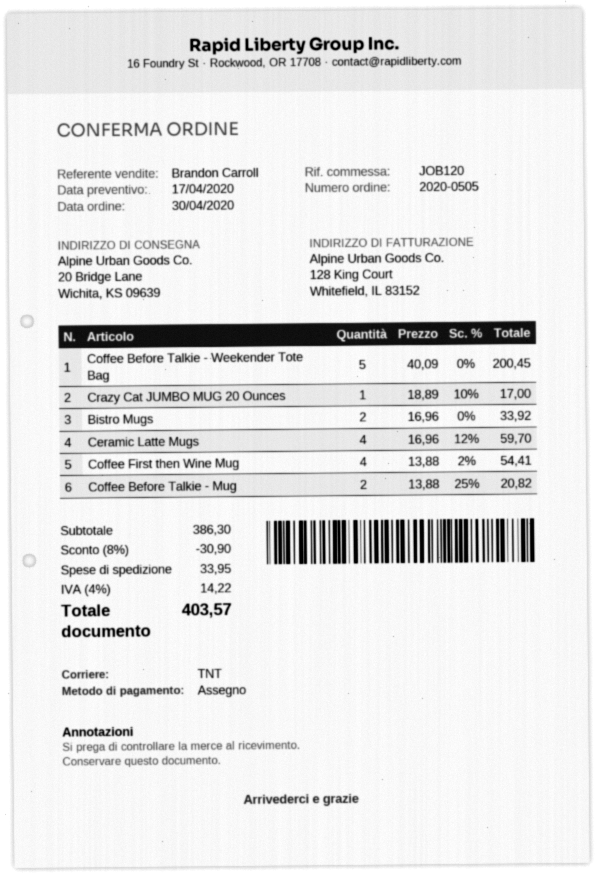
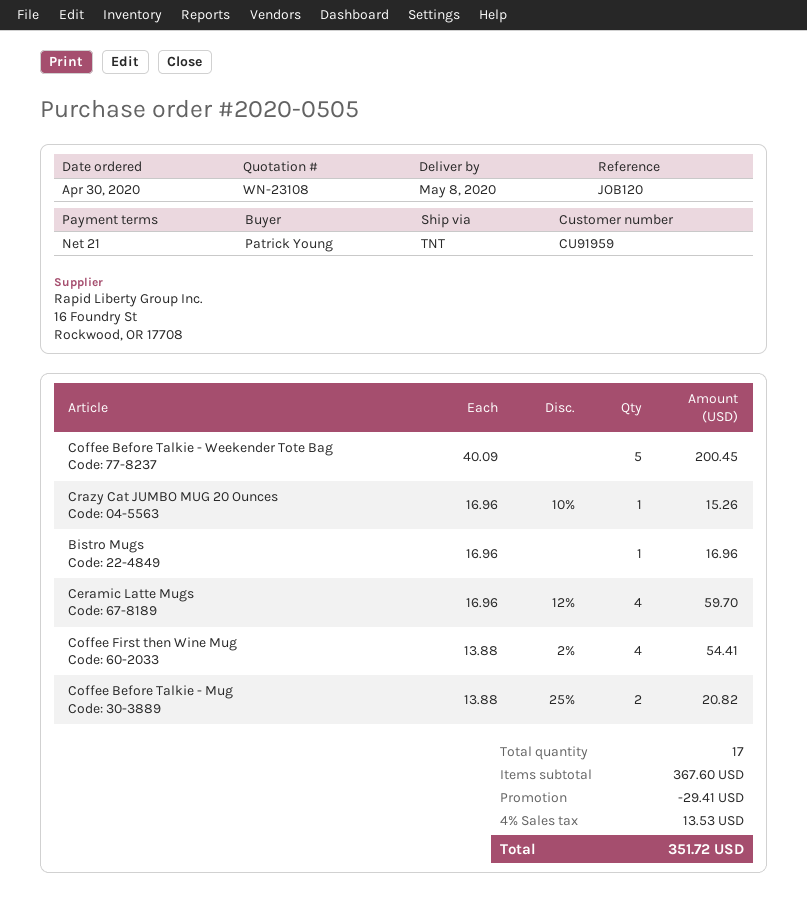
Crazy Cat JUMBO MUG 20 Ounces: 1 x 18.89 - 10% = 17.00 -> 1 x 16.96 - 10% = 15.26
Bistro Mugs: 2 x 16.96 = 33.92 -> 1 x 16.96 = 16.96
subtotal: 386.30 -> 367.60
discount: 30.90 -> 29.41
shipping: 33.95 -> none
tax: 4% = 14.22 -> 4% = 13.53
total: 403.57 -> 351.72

__________

## Exercise aim
Include in the answer nothing but an exact repetition of the lines from the one with "Bistro Mugs: 2" through the end of the material.

## Result of the task
Bistro Mugs: 2 x 16.96 = 33.92 -> 1 x 16.96 = 16.96
subtotal: 386.30 -> 367.60
discount: 30.90 -> 29.41
shipping: 33.95 -> none
tax: 4% = 14.22 -> 4% = 13.53
total: 403.57 -> 351.72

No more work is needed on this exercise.